The following libraries and tools are required to install mmtf-spark. Except for Java, you need to choose an installation directory. This directory is a placeholder for a location of your choice.
If you do not have the JDK or an older version, install the JDK 1.8.
Download JDK 1.8 and run the installer.
The Git version control system is used to download repositories from Github.
Download Git and run the installer (choose all default options)
The installation requires the Maven build tool. If you do not have Maven installed, follow the directions below.
Download Maven (apache-maven-3.6.0-bin.tar.gz) or newer version
Expand the tar.gz file and move it to the /opt directory. If you are not an administrator on your computer, move the file to different install location.
sudo mv apache-maven-3.6.0 /opt
Download Spark (Pre-built for Apache Hadoop 2.7 and later)
Expand the tar.gz file by double clicking on the file.
By default, SPARK logs at the INFO level, which leads to excessive log messages. Change the log level from INFO to ERROR
cd ./spark-2.4.0-bin-hadoop2.7/conf
cp log4j.properties.template log4j.properties
Then edit the log4j.properties file and change the level from INFO to ERROR:
log4j.rootCategory=INFO, console
to log4j.rootCategory=ERROR, console
Then copy spark-2.4.0-bin-hadoop2.7 to the /opt directory. If you are not an administrator on your computer, move the file to different install location.

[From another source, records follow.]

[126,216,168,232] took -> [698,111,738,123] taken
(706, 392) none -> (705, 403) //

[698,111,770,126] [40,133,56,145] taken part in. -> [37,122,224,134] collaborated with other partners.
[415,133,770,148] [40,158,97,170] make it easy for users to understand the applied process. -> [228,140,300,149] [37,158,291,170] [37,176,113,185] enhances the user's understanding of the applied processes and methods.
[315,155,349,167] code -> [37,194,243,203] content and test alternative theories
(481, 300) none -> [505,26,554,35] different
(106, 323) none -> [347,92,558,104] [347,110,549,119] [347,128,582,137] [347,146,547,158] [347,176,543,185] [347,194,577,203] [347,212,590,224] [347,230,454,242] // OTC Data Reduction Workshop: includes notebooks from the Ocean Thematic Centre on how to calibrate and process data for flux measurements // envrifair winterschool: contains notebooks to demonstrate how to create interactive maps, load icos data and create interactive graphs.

sudo mv spark-2.4.0-bin-hadoop2.7 /opt
Clone the mmtf-spark repository and build the project using Maven.
cd INSTALL_PATH
git clone https://github.com/sbl-sdsc/mmtf-spark.git
Add the following environment variables to your .bash_profile file.

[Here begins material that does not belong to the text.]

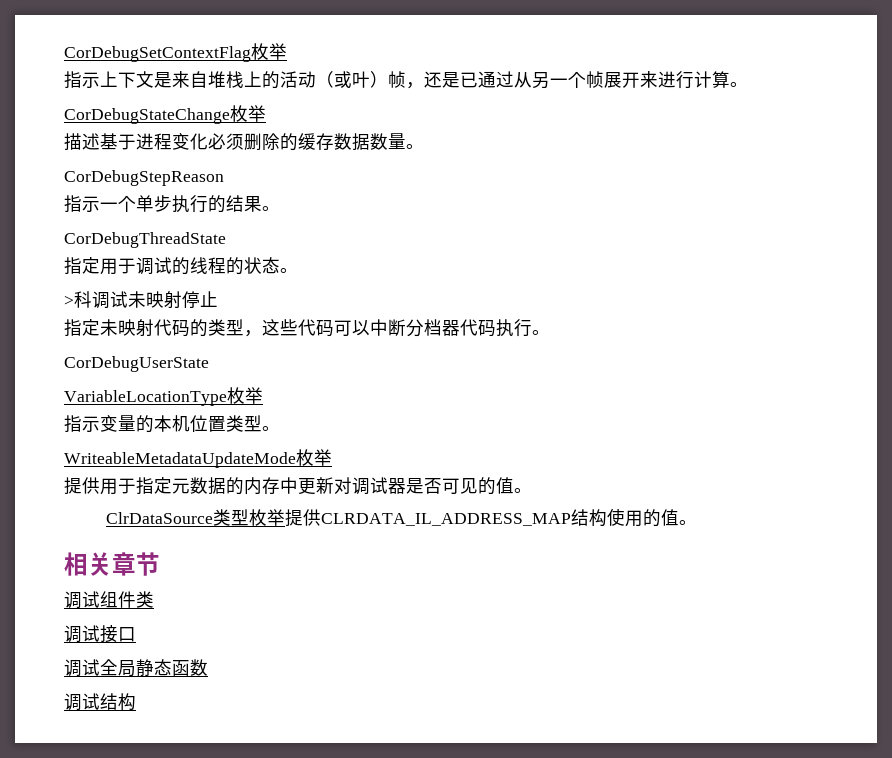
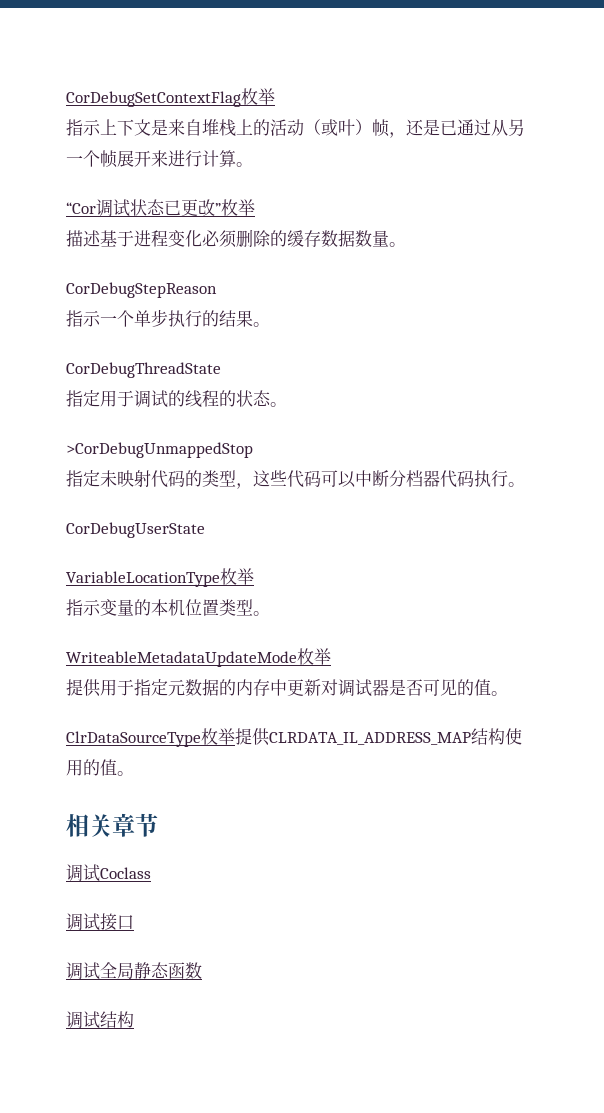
[64,108,230,124] CorDebugStateChange -> [66,199,221,217] “Cor调试状态已更改”
[64,291,218,309] >科调试未映射停止 -> [66,442,253,458] >CorDebugUnmappedStop
[105,509,249,526] ClrDataSource类型 -> [66,731,201,747] ClrDataSourceType
[100,591,154,608] 组件类 -> [100,867,151,879] Coclass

Open .bash_profile with your favorite editor, e.g., using nano:
cd ~
nano .bash_profile
Add the following lines in your .bash_profile (adjust version numbers and locations as necessary):
export PATH=/opt/apache-maven-3.6.0/bin:/opt/spark-2.4.0-bin-hadoop2.7/bin:$PATH
export JAVA_HOME=`/usr/libexec/java_home`
export SPARK_HOME=/opt/spark-2.4.0-bin-hadoop2.7
Either close and reopen your terminal, or run the following command:
source ~/.bash_profile
Type the following commands to check your setup.
javac -version
git --version
mvn --version
echo $JAVA_HOME
echo $SPARK_HOME
Run maven to build the mmtf-spark project and run the unit tests.
cd INSTALL_PATH\mmtf-spark
mvn install
If installation and testing are successful, a Build Success message will be printed.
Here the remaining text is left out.